Конечно, я согласен, что всем нам в той или иной мере наносится ущерб. Может ли быть иначе — разве что в придуманном мире идеальных родителей, братьев и сестер, соседей и приятелей? И тут возникает вопрос, от решения которого зависит многое: как мы реагируем на причиненный ущерб, то есть принимаем или подавляем, и как он сказывается на наших отношениях с окружающими? Одни, притерпевшись, стараются смягчить этот ущерб, другие кладут жизнь на то, чтобы помочь другим, попавшим в сходную ситуацию, а третьи всеми силами стараются сделать так, чтобы с ними никогда больше не произошло ничего похожего. Эти последние — беспощадны, от них лучше держаться подальше.

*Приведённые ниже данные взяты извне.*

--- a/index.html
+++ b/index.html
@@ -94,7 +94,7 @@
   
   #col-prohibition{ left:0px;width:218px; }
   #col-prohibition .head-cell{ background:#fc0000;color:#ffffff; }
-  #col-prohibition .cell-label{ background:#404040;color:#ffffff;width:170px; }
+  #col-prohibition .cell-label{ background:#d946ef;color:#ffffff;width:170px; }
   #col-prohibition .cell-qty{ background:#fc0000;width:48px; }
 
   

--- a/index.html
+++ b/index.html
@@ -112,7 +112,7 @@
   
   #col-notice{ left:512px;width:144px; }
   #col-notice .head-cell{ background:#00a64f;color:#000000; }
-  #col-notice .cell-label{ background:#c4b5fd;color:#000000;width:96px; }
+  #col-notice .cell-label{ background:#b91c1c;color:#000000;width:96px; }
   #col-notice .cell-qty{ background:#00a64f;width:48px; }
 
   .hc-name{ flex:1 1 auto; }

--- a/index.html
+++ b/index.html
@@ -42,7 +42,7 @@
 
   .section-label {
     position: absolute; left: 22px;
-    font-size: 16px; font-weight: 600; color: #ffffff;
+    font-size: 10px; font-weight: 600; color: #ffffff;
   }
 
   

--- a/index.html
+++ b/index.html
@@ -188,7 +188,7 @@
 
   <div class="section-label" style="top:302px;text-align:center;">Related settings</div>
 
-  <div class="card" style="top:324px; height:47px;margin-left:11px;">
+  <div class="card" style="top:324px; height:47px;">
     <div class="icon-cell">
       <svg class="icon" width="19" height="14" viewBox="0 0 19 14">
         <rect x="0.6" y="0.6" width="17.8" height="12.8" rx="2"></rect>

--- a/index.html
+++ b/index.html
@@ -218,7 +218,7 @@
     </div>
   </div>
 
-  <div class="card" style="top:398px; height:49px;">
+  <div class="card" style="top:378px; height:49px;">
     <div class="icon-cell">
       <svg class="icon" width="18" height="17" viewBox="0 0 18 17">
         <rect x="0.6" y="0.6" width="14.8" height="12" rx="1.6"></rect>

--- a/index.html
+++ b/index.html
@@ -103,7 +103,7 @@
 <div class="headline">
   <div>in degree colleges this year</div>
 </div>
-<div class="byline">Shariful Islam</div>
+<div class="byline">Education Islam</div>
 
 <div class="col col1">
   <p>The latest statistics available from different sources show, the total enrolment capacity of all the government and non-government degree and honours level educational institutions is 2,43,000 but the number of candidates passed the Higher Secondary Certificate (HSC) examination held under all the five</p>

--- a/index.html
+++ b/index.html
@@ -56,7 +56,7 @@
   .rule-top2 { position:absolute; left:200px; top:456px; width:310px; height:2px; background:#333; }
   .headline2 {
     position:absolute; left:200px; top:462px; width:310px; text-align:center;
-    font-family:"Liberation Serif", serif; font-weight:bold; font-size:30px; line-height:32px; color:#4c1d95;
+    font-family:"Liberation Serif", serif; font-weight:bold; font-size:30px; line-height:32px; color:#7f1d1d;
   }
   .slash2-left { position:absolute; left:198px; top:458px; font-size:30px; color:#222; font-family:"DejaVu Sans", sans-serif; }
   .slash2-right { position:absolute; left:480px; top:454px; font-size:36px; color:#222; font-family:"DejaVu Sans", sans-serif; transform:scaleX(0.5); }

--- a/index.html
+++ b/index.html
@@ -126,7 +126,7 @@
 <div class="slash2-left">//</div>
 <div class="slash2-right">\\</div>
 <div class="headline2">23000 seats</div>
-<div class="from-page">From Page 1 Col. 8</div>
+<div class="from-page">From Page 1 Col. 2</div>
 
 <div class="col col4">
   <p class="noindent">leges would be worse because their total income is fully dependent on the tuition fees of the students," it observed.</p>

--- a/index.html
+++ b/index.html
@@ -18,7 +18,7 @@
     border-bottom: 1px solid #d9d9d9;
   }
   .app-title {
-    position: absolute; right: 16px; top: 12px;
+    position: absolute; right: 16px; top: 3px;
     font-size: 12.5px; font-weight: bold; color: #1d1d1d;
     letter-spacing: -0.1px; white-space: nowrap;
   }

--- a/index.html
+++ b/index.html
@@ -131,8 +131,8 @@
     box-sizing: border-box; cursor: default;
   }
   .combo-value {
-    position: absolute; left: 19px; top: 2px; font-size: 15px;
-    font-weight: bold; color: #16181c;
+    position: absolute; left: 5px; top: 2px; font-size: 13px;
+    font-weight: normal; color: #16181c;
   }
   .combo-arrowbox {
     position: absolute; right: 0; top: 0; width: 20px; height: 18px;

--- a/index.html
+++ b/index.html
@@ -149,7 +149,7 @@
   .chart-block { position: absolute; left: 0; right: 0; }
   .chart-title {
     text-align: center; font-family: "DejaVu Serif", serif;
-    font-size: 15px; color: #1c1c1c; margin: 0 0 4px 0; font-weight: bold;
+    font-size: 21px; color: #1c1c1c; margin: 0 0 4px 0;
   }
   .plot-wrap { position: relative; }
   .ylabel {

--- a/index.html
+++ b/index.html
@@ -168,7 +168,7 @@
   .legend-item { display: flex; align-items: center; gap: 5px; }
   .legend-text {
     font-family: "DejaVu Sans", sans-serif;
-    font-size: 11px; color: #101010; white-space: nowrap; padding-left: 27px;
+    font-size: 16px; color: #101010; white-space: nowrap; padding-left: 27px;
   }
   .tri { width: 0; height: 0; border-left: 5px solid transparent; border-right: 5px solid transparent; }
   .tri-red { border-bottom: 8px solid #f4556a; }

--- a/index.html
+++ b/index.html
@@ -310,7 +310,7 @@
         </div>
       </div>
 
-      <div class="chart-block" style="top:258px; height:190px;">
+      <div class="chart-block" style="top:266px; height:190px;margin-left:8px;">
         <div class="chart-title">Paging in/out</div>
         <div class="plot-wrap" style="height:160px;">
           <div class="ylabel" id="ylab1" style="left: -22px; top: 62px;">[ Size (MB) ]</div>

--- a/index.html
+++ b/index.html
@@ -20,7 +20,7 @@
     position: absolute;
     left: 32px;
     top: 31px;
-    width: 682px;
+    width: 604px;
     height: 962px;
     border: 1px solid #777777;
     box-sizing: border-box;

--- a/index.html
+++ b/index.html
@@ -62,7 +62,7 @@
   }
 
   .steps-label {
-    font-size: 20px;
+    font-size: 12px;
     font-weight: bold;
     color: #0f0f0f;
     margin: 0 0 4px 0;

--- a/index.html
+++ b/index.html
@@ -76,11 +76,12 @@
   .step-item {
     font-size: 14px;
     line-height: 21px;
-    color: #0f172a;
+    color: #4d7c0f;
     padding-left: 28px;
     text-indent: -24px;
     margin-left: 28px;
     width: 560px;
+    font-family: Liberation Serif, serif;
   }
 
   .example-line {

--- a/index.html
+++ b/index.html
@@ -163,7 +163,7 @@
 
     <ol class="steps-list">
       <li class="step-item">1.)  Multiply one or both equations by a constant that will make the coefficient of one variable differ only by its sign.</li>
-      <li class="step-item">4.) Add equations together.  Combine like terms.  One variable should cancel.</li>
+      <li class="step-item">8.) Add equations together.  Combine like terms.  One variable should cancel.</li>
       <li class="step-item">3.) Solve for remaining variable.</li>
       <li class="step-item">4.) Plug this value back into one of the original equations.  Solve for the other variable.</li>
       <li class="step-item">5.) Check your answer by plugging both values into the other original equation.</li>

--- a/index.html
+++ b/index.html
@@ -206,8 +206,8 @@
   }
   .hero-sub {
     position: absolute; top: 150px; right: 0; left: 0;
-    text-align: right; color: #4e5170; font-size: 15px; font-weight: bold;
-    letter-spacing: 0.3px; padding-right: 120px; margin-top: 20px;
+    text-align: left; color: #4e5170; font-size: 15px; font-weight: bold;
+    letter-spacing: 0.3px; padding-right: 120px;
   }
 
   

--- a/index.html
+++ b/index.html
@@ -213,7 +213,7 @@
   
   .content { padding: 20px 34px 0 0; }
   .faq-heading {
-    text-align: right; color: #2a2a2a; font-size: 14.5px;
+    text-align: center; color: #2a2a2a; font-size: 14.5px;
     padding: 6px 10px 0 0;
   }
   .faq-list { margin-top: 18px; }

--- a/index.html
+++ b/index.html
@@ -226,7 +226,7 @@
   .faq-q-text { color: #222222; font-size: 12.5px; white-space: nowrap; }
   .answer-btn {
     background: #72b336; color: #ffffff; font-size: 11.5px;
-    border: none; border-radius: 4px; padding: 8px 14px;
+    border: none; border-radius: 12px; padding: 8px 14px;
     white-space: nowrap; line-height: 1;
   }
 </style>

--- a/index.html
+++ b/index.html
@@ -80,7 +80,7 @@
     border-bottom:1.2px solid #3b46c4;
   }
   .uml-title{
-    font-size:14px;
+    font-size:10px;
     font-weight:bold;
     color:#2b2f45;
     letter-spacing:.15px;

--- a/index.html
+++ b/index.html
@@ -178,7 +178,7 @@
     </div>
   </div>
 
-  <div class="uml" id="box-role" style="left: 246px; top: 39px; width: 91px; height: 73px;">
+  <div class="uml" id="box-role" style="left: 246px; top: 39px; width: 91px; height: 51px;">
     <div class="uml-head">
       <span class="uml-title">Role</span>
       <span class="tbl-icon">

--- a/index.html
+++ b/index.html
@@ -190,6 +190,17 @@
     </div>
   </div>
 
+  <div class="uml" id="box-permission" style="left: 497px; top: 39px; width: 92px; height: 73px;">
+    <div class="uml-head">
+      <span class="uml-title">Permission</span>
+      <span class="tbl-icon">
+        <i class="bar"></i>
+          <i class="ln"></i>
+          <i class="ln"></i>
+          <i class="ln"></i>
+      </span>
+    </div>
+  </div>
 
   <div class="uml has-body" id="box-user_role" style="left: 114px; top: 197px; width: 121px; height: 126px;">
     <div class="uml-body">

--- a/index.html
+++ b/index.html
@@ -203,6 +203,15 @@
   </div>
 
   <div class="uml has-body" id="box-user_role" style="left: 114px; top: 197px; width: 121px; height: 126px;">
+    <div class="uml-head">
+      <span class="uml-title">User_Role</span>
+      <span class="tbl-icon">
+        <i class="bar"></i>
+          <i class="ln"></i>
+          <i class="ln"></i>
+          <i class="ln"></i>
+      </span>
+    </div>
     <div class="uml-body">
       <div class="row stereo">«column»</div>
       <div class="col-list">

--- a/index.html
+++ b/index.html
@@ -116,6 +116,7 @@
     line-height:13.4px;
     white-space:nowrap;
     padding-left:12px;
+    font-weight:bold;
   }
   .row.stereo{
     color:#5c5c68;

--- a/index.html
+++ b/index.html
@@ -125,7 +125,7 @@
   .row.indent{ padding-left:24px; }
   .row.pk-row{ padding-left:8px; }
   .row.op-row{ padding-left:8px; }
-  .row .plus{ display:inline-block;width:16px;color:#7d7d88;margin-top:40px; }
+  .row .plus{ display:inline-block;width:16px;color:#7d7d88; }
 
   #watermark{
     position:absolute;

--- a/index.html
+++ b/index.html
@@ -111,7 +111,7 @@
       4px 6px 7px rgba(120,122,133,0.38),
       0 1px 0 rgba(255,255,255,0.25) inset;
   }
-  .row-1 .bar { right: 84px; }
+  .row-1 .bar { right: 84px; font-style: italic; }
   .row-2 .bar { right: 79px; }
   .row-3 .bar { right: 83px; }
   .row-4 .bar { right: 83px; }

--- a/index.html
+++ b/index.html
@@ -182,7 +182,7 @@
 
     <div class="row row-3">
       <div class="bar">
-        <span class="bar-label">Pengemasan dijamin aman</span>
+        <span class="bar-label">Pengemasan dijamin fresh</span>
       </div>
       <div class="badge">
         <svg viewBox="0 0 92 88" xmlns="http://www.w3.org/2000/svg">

Вы, наверное, думаете, что это чушь, ханжеская чушь, рассчитанная на самооправдание. Полагаете, наверное, что я поступил с Вероникой как типичный желторотый юнец и что все мои «суждения» обратимы. Например: «После того как мы расстались, она со мной переспала» легко трансформируется в «После того как она со мной переспала, я с ней расстался». И еще вы, наверное, решили, что семейство Форд — нормальные представители английского среднего класса, на которых я с досады проецировал надуманные теории ущерба; и что миссис Форд вовсе не собиралась тактично удерживать меня от опрометчивых шагов, а низменно приревновала к родной дочери. Не удивлюсь, если вы попросите, чтобы я примерил свою «теорию» на себя и объяснил, какой ущерб я понес много лет назад и с какими возможными последствиями: например, не сказался ли этот ущерб на моей надежности и правдивости? Честно говоря, сам не знаю, как на это ответить.